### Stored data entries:

━━━━━━

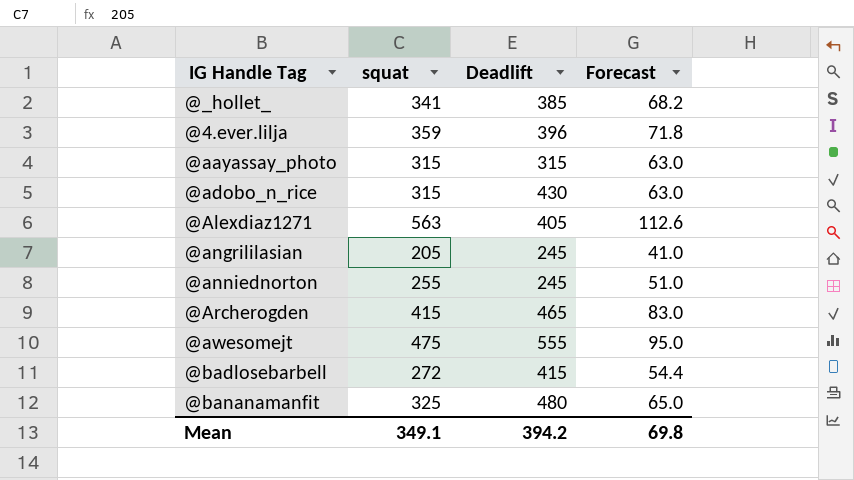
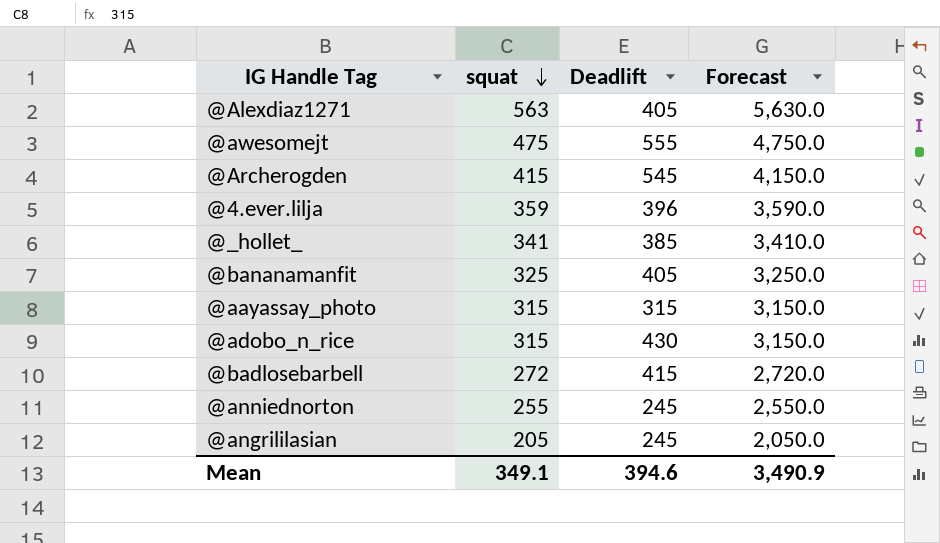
row order: none -> squat descending
column Forecast | formula: [squat] * 0.2 -> [squat] * 10
@Archerogden | Deadlift: 465 -> 545
@bananamanfit | Deadlift: 480 -> 405
Mean | Deadlift: 394.2 -> 394.6
Mean | Forecast: 69.8 -> 3,490.9

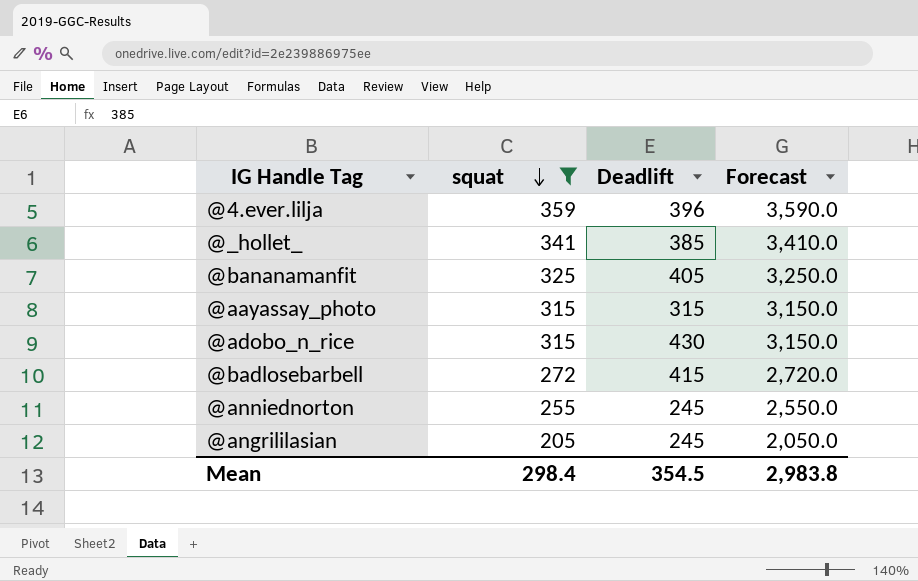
filter: none -> squat <= 359
Mean | squat: 349.1 -> 298.4
Mean | Deadlift: 394.6 -> 354.5
Mean | Forecast: 3,490.9 -> 2,983.8

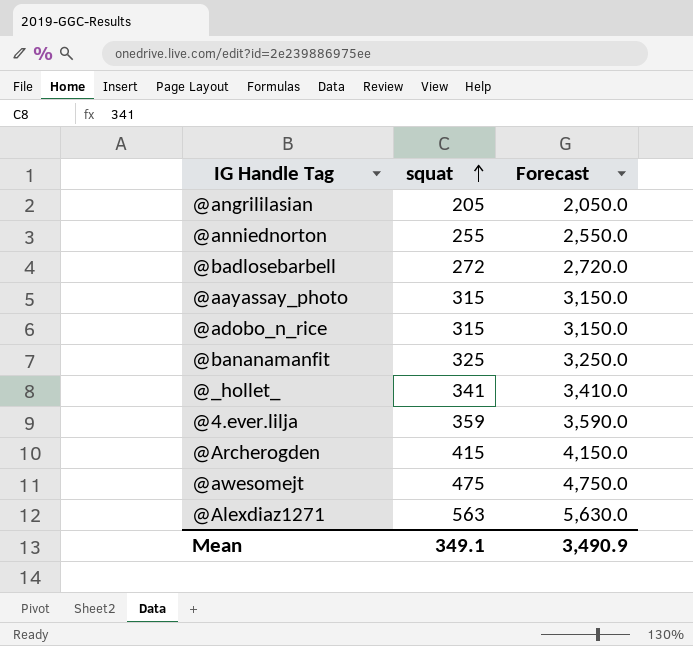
filter: squat <= 359 -> none
row order: squat descending -> squat ascending
column Deadlift | position: 3 -> none
Mean | squat: 298.4 -> 349.1
Mean | Forecast: 2,983.8 -> 3,490.9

━━━━━━

### PROBLEM TO WORK ON:
Show me all lines in the records that contain "descending".

### SOLVED PROBLEM:
row order: none -> squat descending
row order: squat descending -> squat ascending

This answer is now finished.